El mismo movimiento sindical americano --al menos en su organización hegemónica, la American Federation of Labour--  se apresuró a reconocer que la organización científica del trabajo y sus implicaciones en el plano retributivo (con nuevos sistemas de destajos) permitían la estipulación de reglas concretas en la prestación del trabajo y, así, determinar el inicio de una nueva etapa de la negociación colectiva, aunque Taylor consideraba que, dada la cientificidad de la organización del trabajo, era superfluo el papel de los sindicatos. Y para muchos intelectuales, dirigentes de los partidos de izquierda, el taylorismo y el sistema fordista coincidían con el amanecer de un progreso initerrumpido de la técnica y la producción de masas. Lo que permitiría –al menos para los empresarios ilustrados--  reducir la pobreza y, al mismo tiempo, garantizar al trabajador un mayor salario y unas reglas no arbitrarias, sino “científicas” de erogación de su trabajo, incluso el reconocimiento de su papel y su dignidad.     


Notas


* Me permito (JLLB) introducir esta nota sobre los levellers:  Niveladores
70) Karl Marx. Los Cartistas ingleses. New York Daily Tribune, 25 de agosto de 1852.

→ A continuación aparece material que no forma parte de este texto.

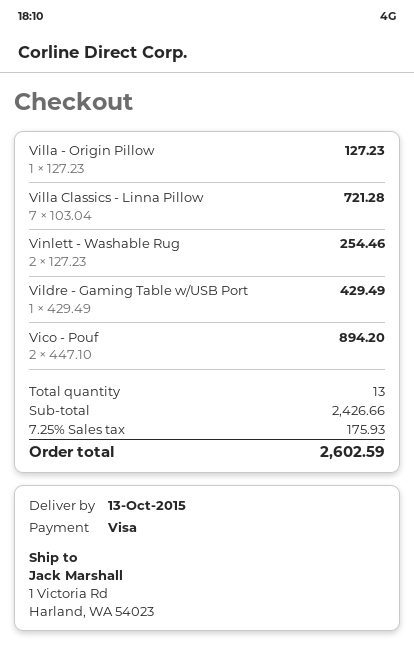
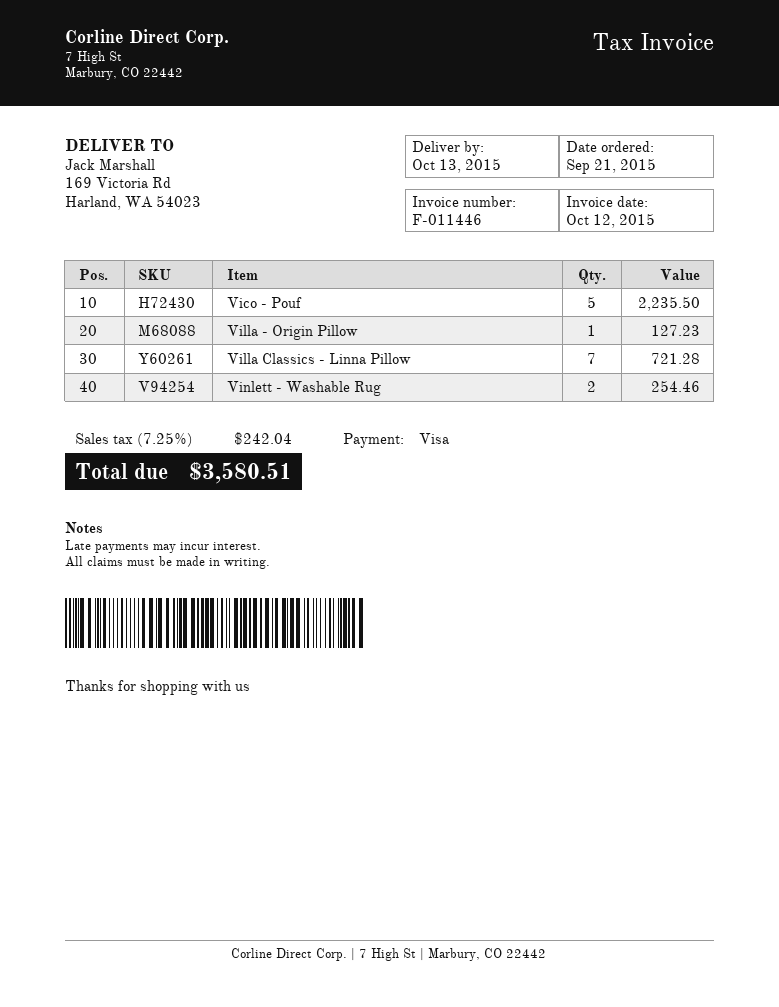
ship to: 1 Victoria Rd, Harland, WA 54023 -> 169 Victoria Rd, Harland, WA 54023
Vildre - Gaming Table w/USB Port: 1 for 429.49 -> none
Vico - Pouf: 2 for 894.20 -> 5 for 2235.50
tax: 7.25% = 175.93 -> 7.25% = 242.04
total: 2602.59 -> 3580.51

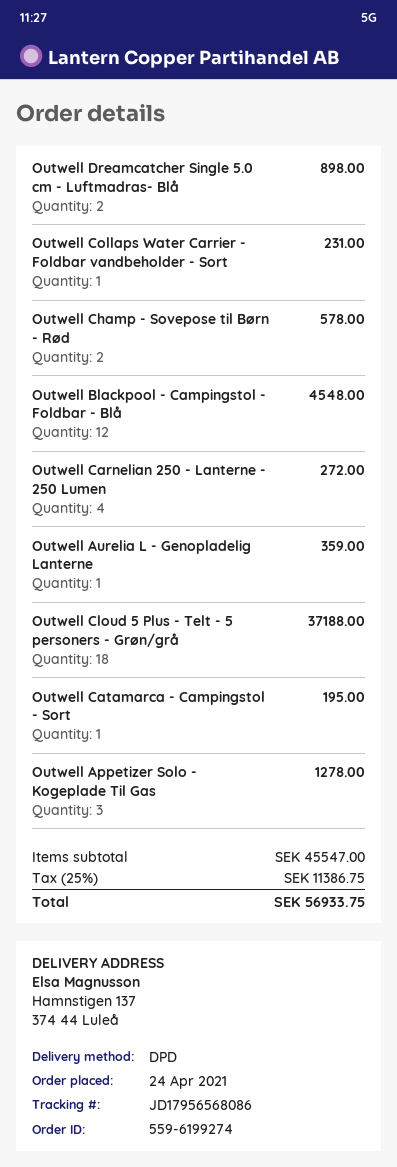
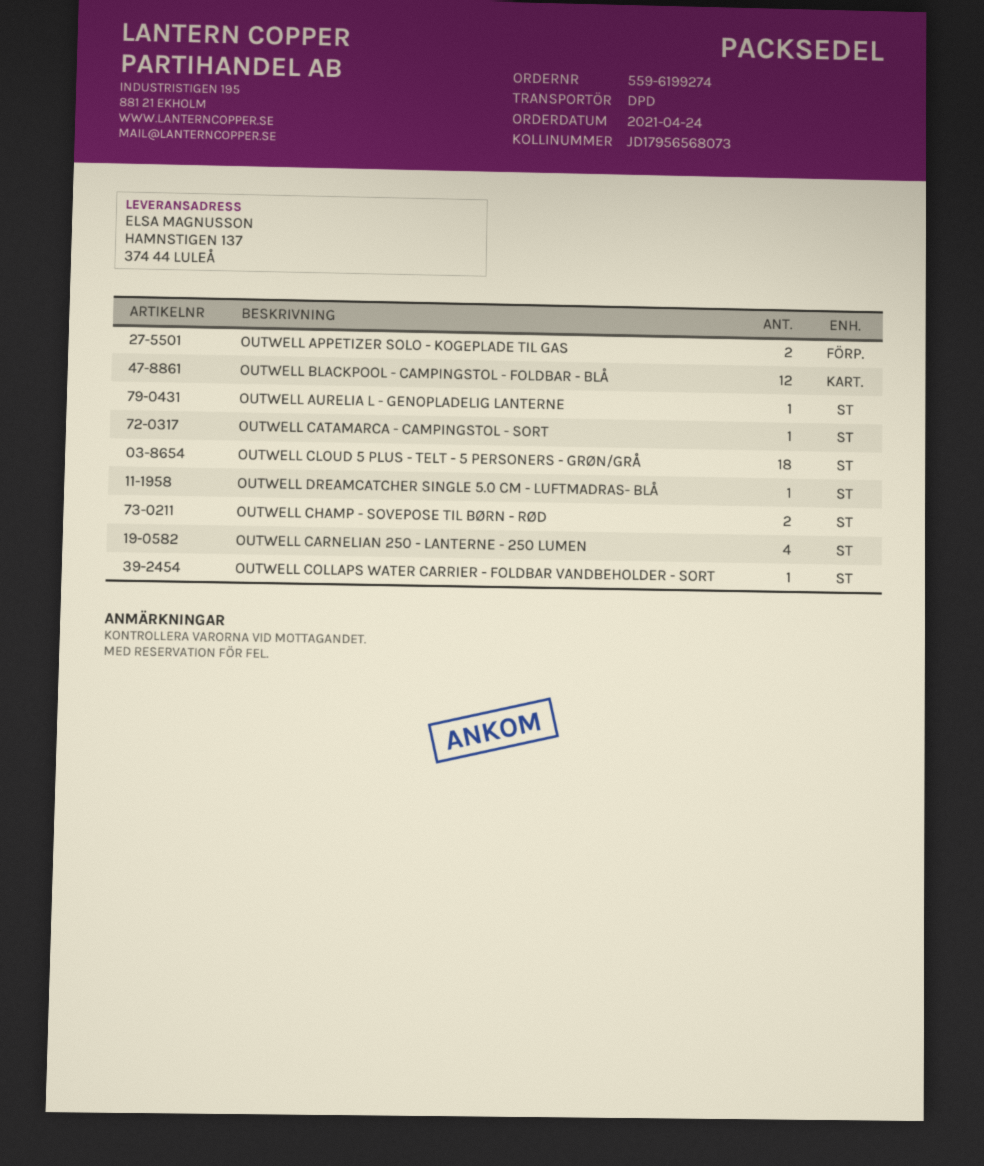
tracking number: JD17956568086 -> JD17956568073
Outwell Dreamcatcher Single 5.0 cm - Luftmadras- Blå: 2 -> 1
Outwell Appetizer Solo - Kogeplade Til Gas: 3 -> 2

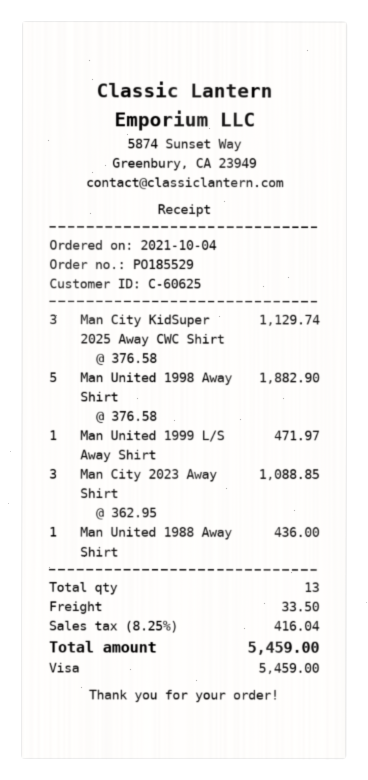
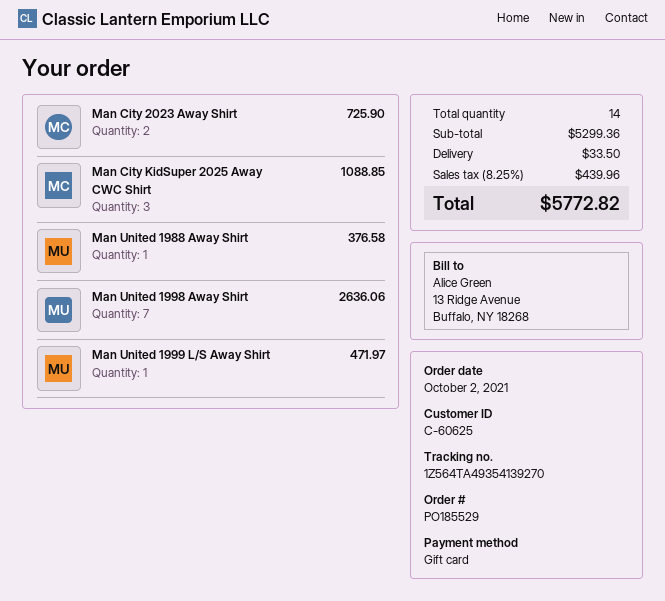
order date: 2021-10-04 -> 2021-10-02
payment method: Visa -> gift card
Man City KidSuper 2025 Away CWC Shirt: 3 for 1129.74 -> 3 for 1088.85
Man United 1998 Away Shirt: 5 for 1882.90 -> 7 for 2636.06
Man City 2023 Away Shirt: 3 for 1088.85 -> 2 for 725.90
Man United 1988 Away Shirt: 1 for 436.00 -> 1 for 376.58
total quantity: 13 -> 14
tax: 8.25% = 416.04 -> 8.25% = 439.96
total: 5459.00 -> 5772.82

(71) Louis-Ferdinand Céline. I sotto uomini. Edizioni Shakespeare and Company. Romma, 1993. 
(72) Peter Drucker. Management: Taks, Responsabilities, Practices. Harper Collins, New York, 1985 
(73) Taylor ilustraba en estos términos su  concepción “humanista” del trabajo, diciendo que el trabajador “prototipo” de su modelo de organización era una persona a la que se le reclamaba ser “tan estúpido flemático que se asemeja más a un buey que a cualquier otro individuo”. The Principes of Scientific Management, Northon, New York 1967.